After 1941, Bouhler's influence and that of the KdF declined and he was largely disempowered by Martin Bormann. Eventually the KdF was absorbed into the Reich Chancellery headed by Lammers during the war.

== Action T4 ==
Hauptamt II officials under Viktor Brack played a vital role in organizing the killing of mentally ill and physically handicapped people in the Action T4 "euthanasia" programme, especially the child "euthanasia" from 1939. By a (backdated) decree of 1 September, Hitler appointed his personal physician, Karl Brandt, along with Bouhler to manage the euthanasia program, where they would oversee the murder of physically and/or mentally disabled persons. The implementation of the killing operations were left to subordinates such as Brack and SA-Oberführer Werner Blankenburg. Besides Hitler's Chancellery, only a handful of personnel were privy to the inner workings of the euthanasia program so as to maintain secrecy, which is part of the reason Hitler chose Bouhler, as he knew the KdF "could direct the killings without involving too many people and without becoming too visible." To facilitate the program, Bouhler assembled a select team of 15 to 20 physicians, where he announced the "euthanasia" programme, justifying its implementation with "the need to free up hospital space and nurses for the coming war."

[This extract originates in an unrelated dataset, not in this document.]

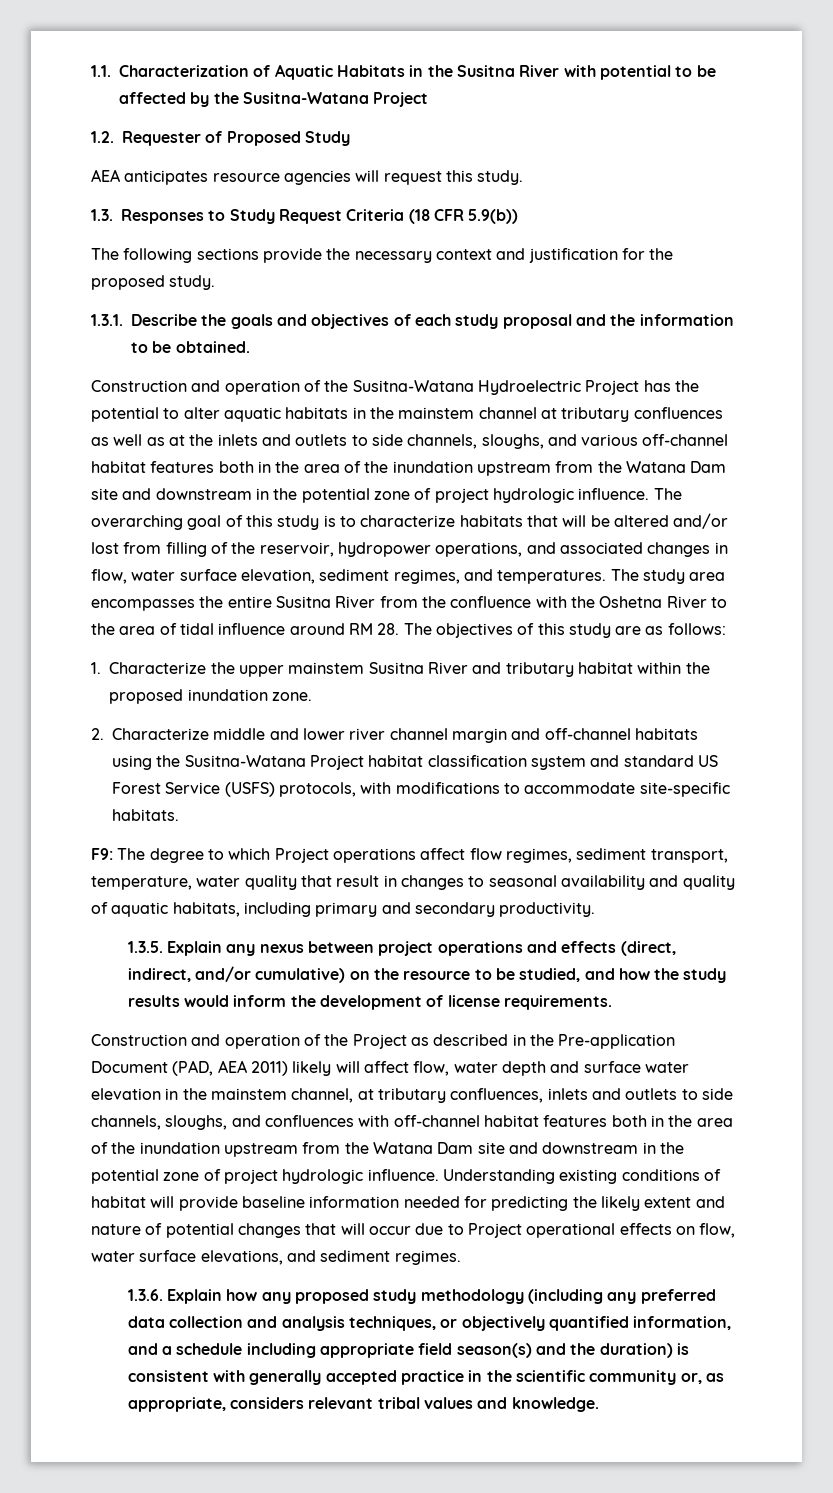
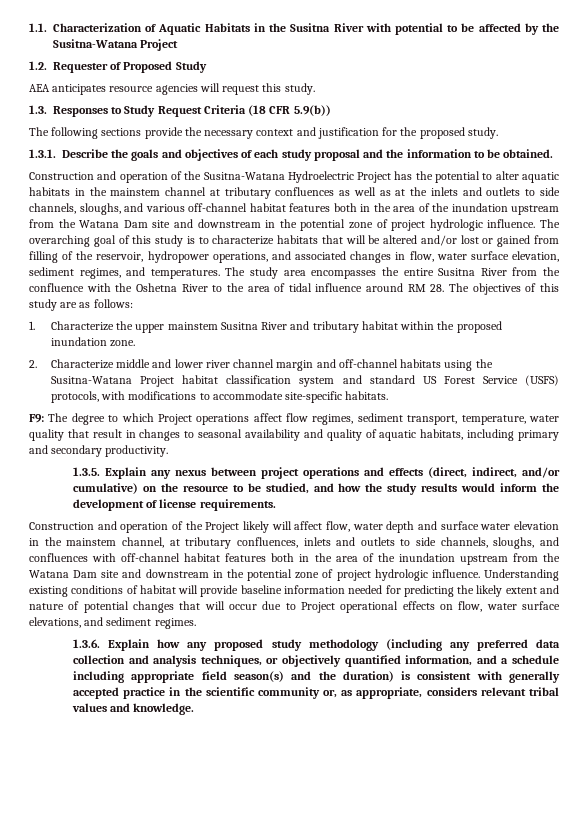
- The overarching goal of this study is to characterize habitats that will be altered and/or lost from filling of the reservoir, hydropower operations, and associated changes in flow, water surface elevation, sediment regimes, and temperatures.
+ The overarching goal of this study is to characterize habitats that will be altered and/or lost or gained from filling of the reservoir, hydropower operations, and associated changes in flow, water surface elevation, sediment regimes, and temperatures.
- Construction and operation of the Project as described in the Pre-application Document (PAD, AEA 2011) likely will affect flow, water depth and surface water elevation in the mainstem channel, at tributary confluences, inlets and outlets to side channels, sloughs, and confluences with off-channel habitat features both in the area of the inundation upstream from the Watana Dam site and downstream in the potential zone of project hydrologic influence.
+ Construction and operation of the Project likely will affect flow, water depth and surface water elevation in the mainstem channel, at tributary confluences, inlets and outlets to side channels, sloughs, and confluences with off-channel habitat features both in the area of the inundation upstream from the Watana Dam site and downstream in the potential zone of project hydrologic influence.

In accordance with the Chancellery-directed plan, physicians were required to report any newborn with abnormalities or congenital defects to the local health department; doctors were likewise required to register children under three-years of age suffering from any such conditions. During the killing phase related to euthanizing children, the KdF chose the cover title, Reich Committee for the Scientific Registration of Severe Hereditary Ailments, which only actually existed on paper; code names were also employed by members of the KdF for matters dealing with euthanasia. To provide some additional semblance of legitimacy to the operation, three doctors or "certifiers" also had to concur over any diagnosis before a "merciful death" could be administered, which included the final signature of a psychiatrist—all of which really boiled down to the economic considerations regarding the person's ability to work. To execute the deportations, the Gemeinnützige Krankentransport GmbH camouflage organization was established, residing on Tiergartenstraße No. 4. Just like earlier euthanasia operations, secrecy was again paramount, as Hitler explicitly told Bouhler concerning Aktion T4, "the Führer's Chancellery must under no circumstances be seen to be active in this matter." Many KdF employees who participated in T4 later joined Operation Reinhard, the Nazi plan under Odilo Globocnik to exterminate Polish Jews in the General Government district of German-occupied Poland during World War II.